### Task item
Having found the line containing "FILLERINA 12 DOUB MT" in the data below, reproduce that line and each one after it to the end, exactly, and include nothing else.

### Data entries
- Opening Delimiter -
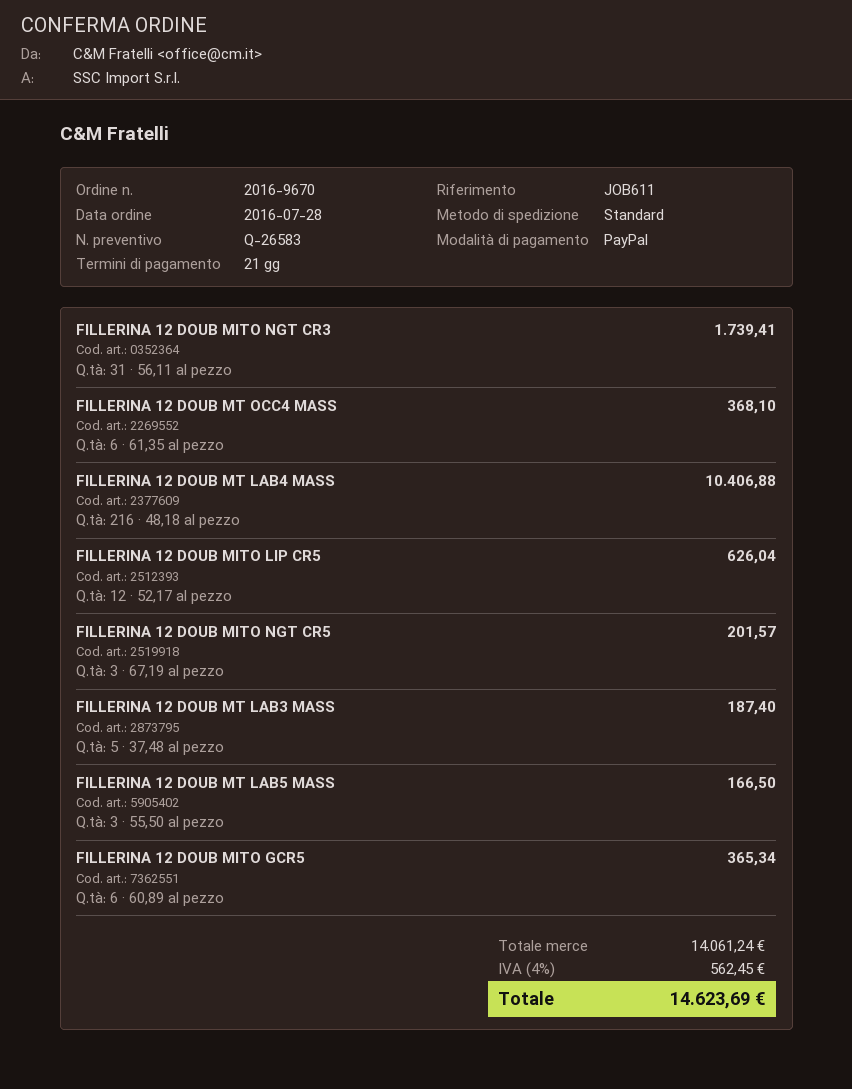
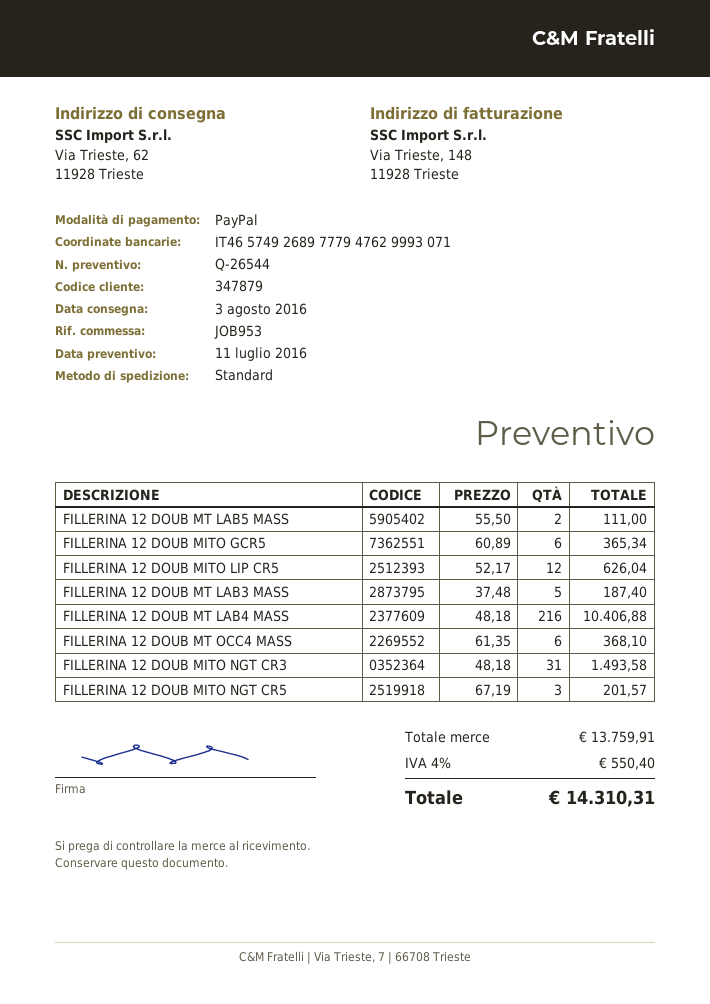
quote number: Q-26583 -> Q-26544
reference: JOB611 -> JOB953
FILLERINA 12 DOUB MITO NGT CR3: 31 x 56.11 = 1739.41 -> 31 x 48.18 = 1493.58
FILLERINA 12 DOUB MT LAB5 MASS: 3 x 55.50 = 166.50 -> 2 x 55.50 = 111.00
subtotal: 14061.24 -> 13759.91
tax: 4% = 562.45 -> 4% = 550.40
total: 14623.69 -> 14310.31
- Closing Delimiter -
### Solution below
FILLERINA 12 DOUB MT LAB5 MASS: 3 x 55.50 = 166.50 -> 2 x 55.50 = 111.00
subtotal: 14061.24 -> 13759.91
tax: 4% = 562.45 -> 4% = 550.40
total: 14623.69 -> 14310.31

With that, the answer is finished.